Statecraft, a startup that was originally planning to work with local governments to wrangle housing data, has pivoted.
The company, now called Openland, is focused on communications. The idea is to take some of the changes that have come into instant messaging in recent years and apply them to the complicated ecosystem that is real estate development.
It’s also secured a funding round worth $2.25 million, with about 30 investors on board including Sinai Ventures and Y Combinator.
The messaging platform includes directories of users, communications channels, inter-organization messaging capabilities and template responses for the little questions that people are always asking. The company thinks that will help partners in the development market — think investors and developers — communicate faster and more informally, breaking up longer communications into manageable chunks.
But Yury Lifshits, the co-founder and CEO of the company, is also thinking about local government officials who answer those people’s questions and do economic development work with them.
“There’s basically nothing out there right now that helps really chat between all those stakeholders,” he said. “They’re stuck with paper, they’re stuck with email.”
For cities who are trying to drive development, they can use the tool to list available lots for developers who are looking for space.
“They can say, ‘Hey, this city planning directory is available in this chat for the next few hours, anybody can ask questions and we will answer them,’” Lifshits said.

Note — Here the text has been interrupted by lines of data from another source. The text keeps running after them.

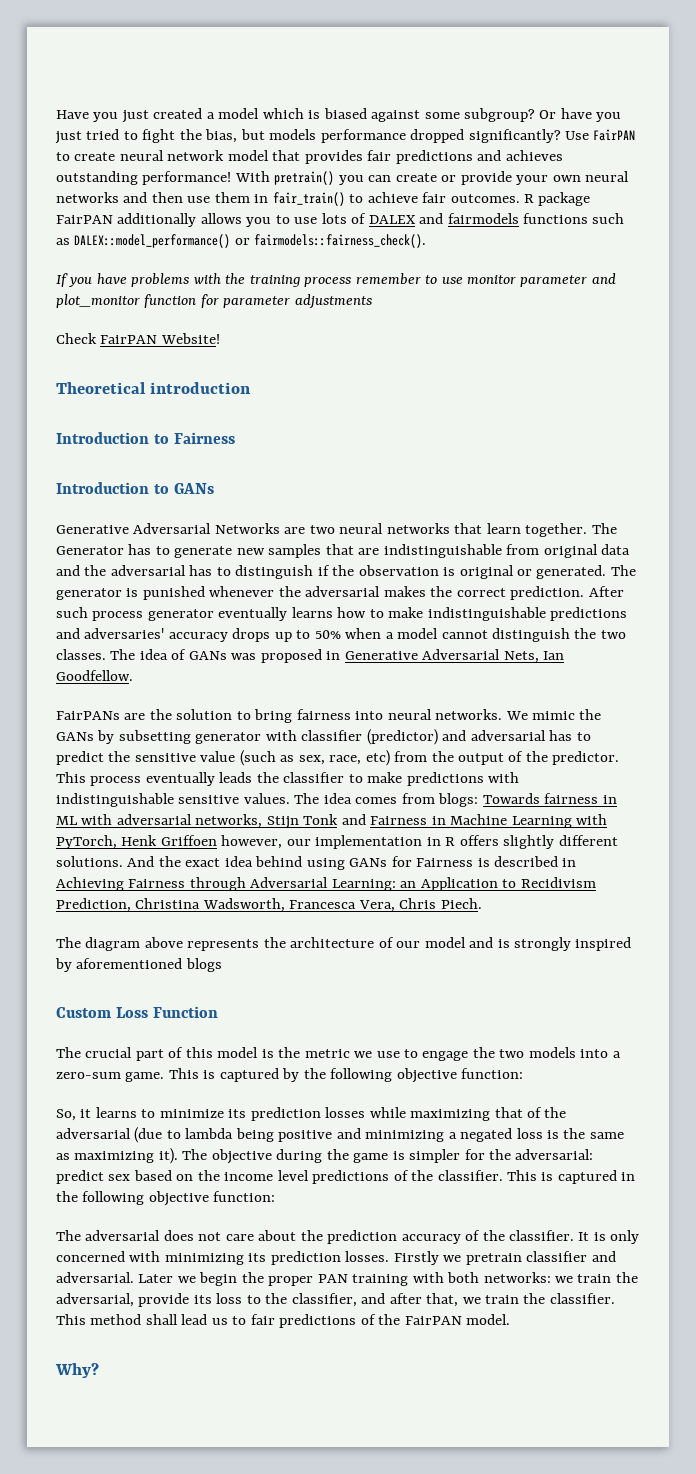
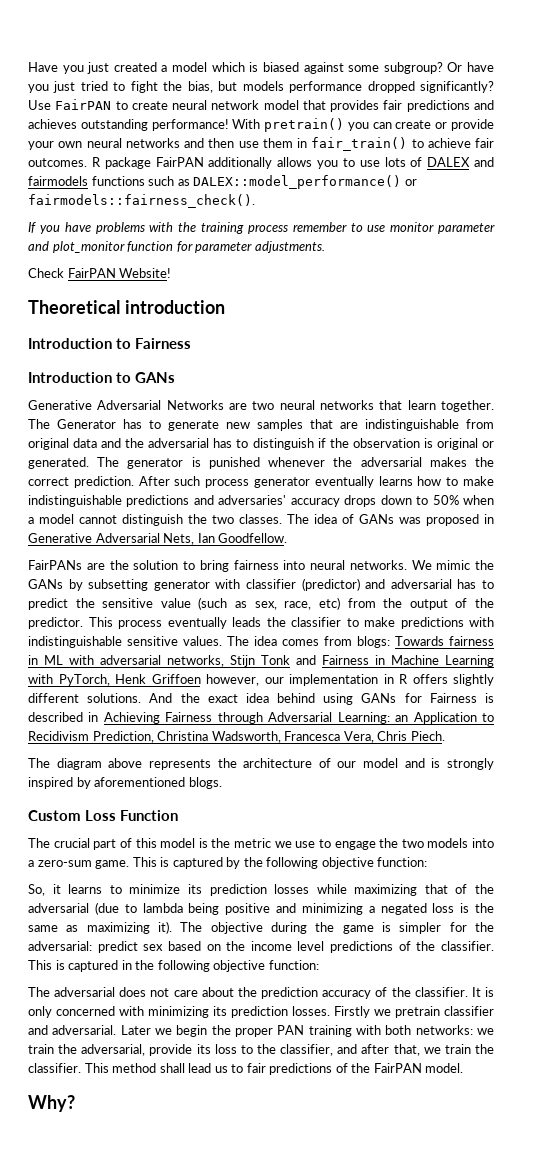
- If you have problems with the training process remember to use monitor parameter and plot_monitor function for parameter adjustments
+ If you have problems with the training process remember to use monitor parameter and plot_monitor function for parameter adjustments.
- After such process generator eventually learns how to make indistinguishable predictions and adversaries' accuracy drops up to 50% when a model cannot distinguish the two classes.
+ After such process generator eventually learns how to make indistinguishable predictions and adversaries' accuracy drops down to 50% when a model cannot distinguish the two classes.
- The diagram above represents the architecture of our model and is strongly inspired by aforementioned blogs
+ The diagram above represents the architecture of our model and is strongly inspired by aforementioned blogs.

Ideally, he said, the faster and more informal method of communication will speed up the process of getting new development built. The company’s headquartered in San Francisco, where California’s housing price problems are especially acute, and public pressure is mounting to build more living space.
Lifshits said a big part of the holdup in building more units is simply communication. In a press release, the company estimated that about half the time it takes to build something is spent on communications work — financing, getting permits, etc. — and the actual construction takes up the other half.
“Right now you kind of have to submit paper requests and fax something and pay a fee to ask a simple question and retrieve a document,” he said.
It’s an area that more startups have focused on lately, with companies like idevelop.city and Symbium working to make it easier for developers to figure out where they can build and others, like Camino, is creating tools to help people run through the permitting process faster.
As for Statecraft, its pivot to communications came from a revelation as it worked through its original concept.
“We realized that the data system is not mature enough to, even if we put together all the data points that exist in some systems, we still would not have a complete enough picture,” Lifshits said. “You need to go to the source and talk to all the stakeholders.”